Hôpital public et absentéisme: y’a quelqu’un?

L’article « L’absentéisme gangrène fortement l’hôpital public » publié le 20 avril 2016 dans Le Figaro.fr montre que l’absentéisme à l’hôpital public a retrouvé ses niveaux d’avant 2012.

En effet, d’après une enquête du Figaro à partir de la base publique de données Hospi Diag, en France, l’absentéisme à l’hôpital public s’intensifie en 2014. Vingt-deux établissements atteignent ainsi un taux d’absentéisme supérieur à trente jours par agent et par an, la moyenne étant à vingt-trois jours à l’hôpital public et de seize jours dans le secteur privé (tous secteurs confondus).

Et pourtant, l’absentéisme avait cessé de progresser avec la mise en place du jour de carence, où le salarié n’était pas payé le premier jour de son arrêt maladie. Mais avec le retrait de ce dispositif par le gouvernement Ayrault en 2013, l’absentéisme est revenu en force.

Pour autant, faut-il regretter la suppression du jour de carence et sa logique répressive? D’ailleurs, ne peut-on pas penser que ce dispositif simpliste nous amenait en grande partie à du présentéisme, ou autrement dit, le fait d’être présent alors qu’on a des raisons d’être en arrêt maladie  ? Aussi, une baisse de l’absentéisme signifiait-elle un gain de productivité avec cette façon de procéder ? Ne vaut-il pas mieux qu’un salarié soit totalement absent, plutôt qu’il soit dans une situation de présentéisme, une situation où des effets de contagion sur l’ensemble des salariés seraient à envisager et  qui seraient beaucoup plus néfastes pour l’organisation que la simple absence d’un agent ? Enfin, ne peut-on pas considérer la journée de carence comme une mesure seulement efficace sur des populations déjà précaire financièrement et par conséquent injuste?
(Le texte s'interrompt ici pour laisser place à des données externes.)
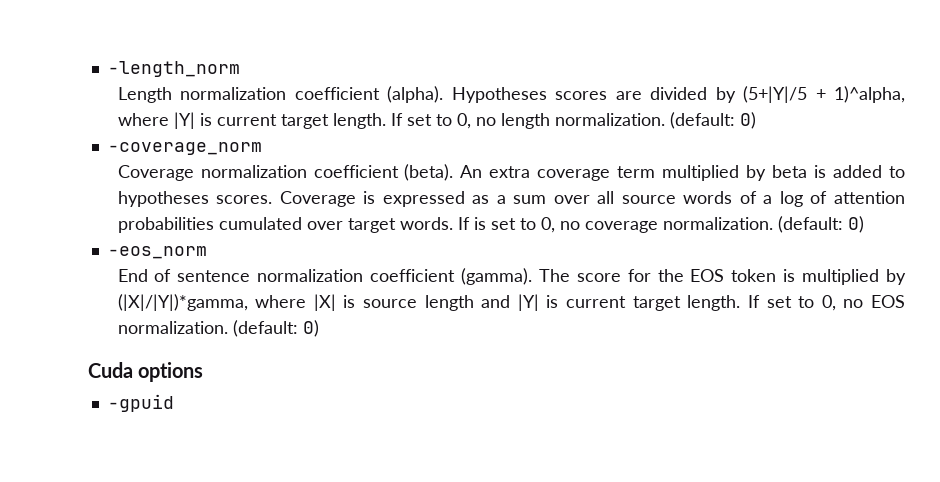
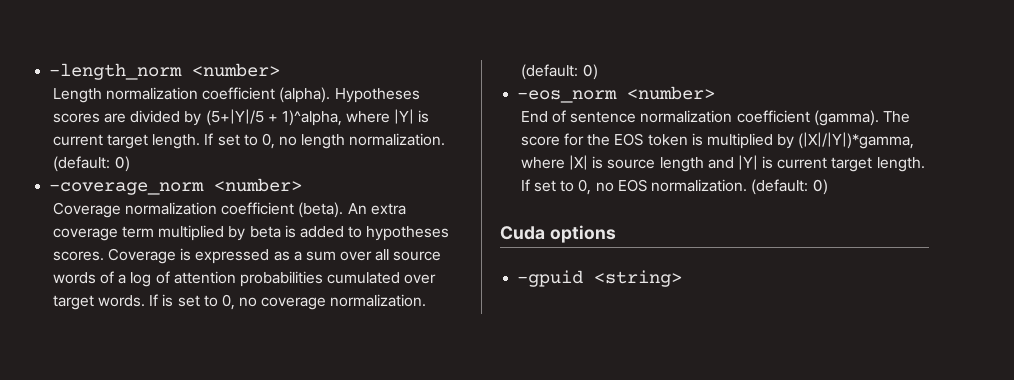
- -length_norm
+ -length_norm <number>
- -coverage_norm
+ -coverage_norm <number>
- -eos_norm
+ -eos_norm <number>
- -gpuid
+ -gpuid <string>

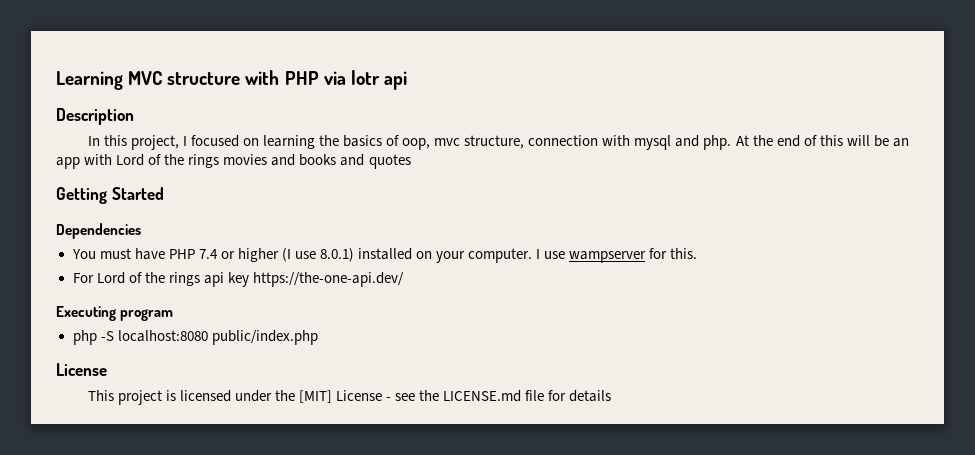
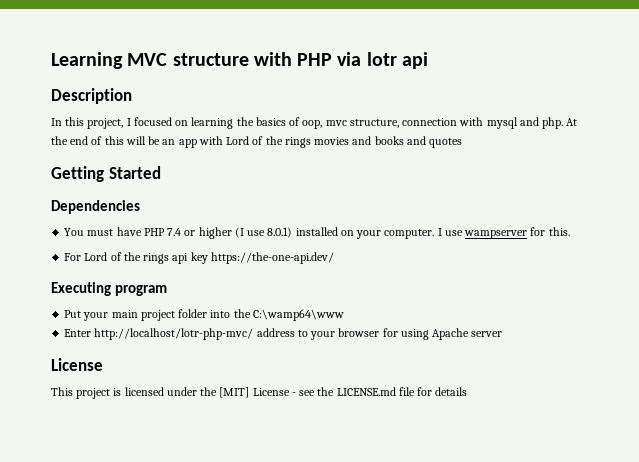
- php -S localhost:8080 public/index.php
+ Put your main project folder into the C:\wamp64\www
+ Enter http://localhost/lotr-php-mvc/ address to your browser for using Apache server

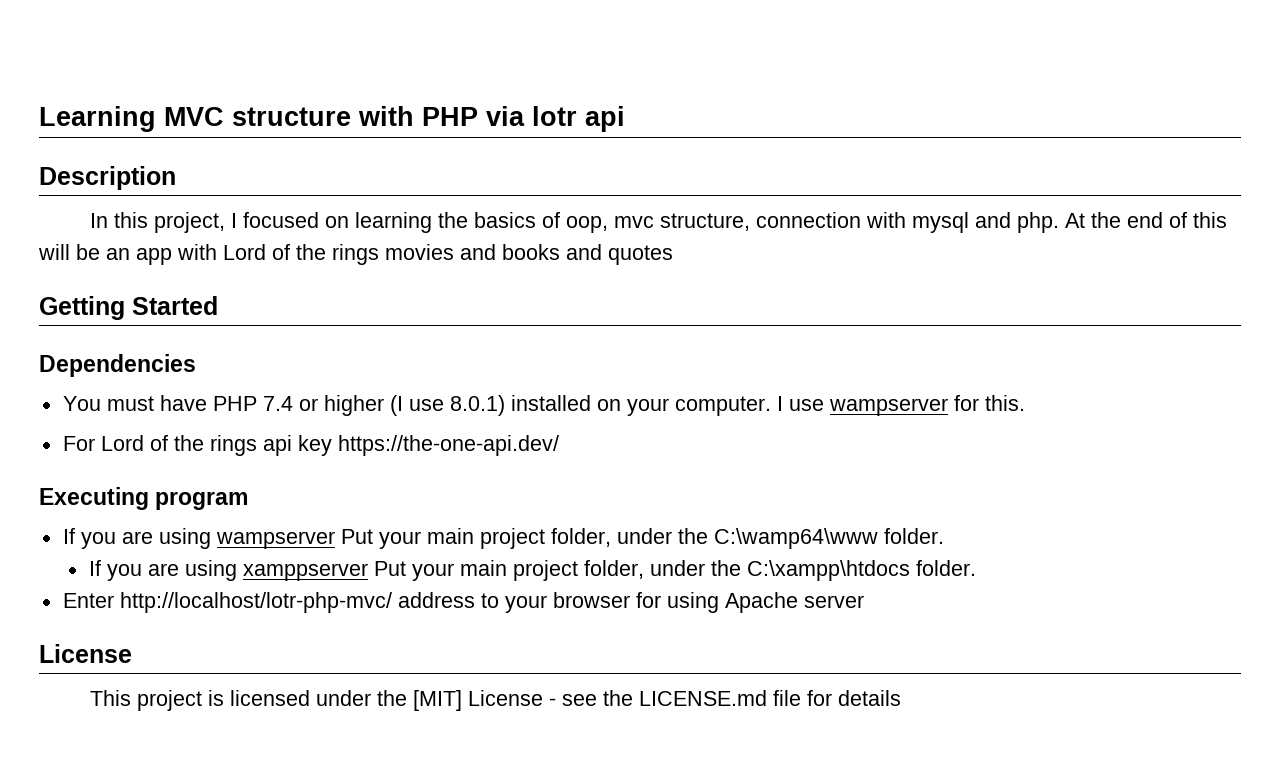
- Put your main project folder into the C:\wamp64\www
+ If you are using wampserver Put your main project folder, under the C:\wamp64\www folder.
+ If you are using xamppserver Put your main project folder, under the C:\xampp\htdocs folder.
Et pourtant, pour contrer l’absentéisme de façon efficace et juste, d’autres solutions sont possibles, encore faut-il s’engager dans une réelle démarche de transformation de l’organisation, et non pas en adoptant des mesurettes simplistes aux conséquences néfastes multiples et où la seule baisse d’un chiffre n’indique rien de bon, si ce n’est qu’une aggravation d’autres indicateurs, car une fois de plus : il y a plusieurs façons d’être absent.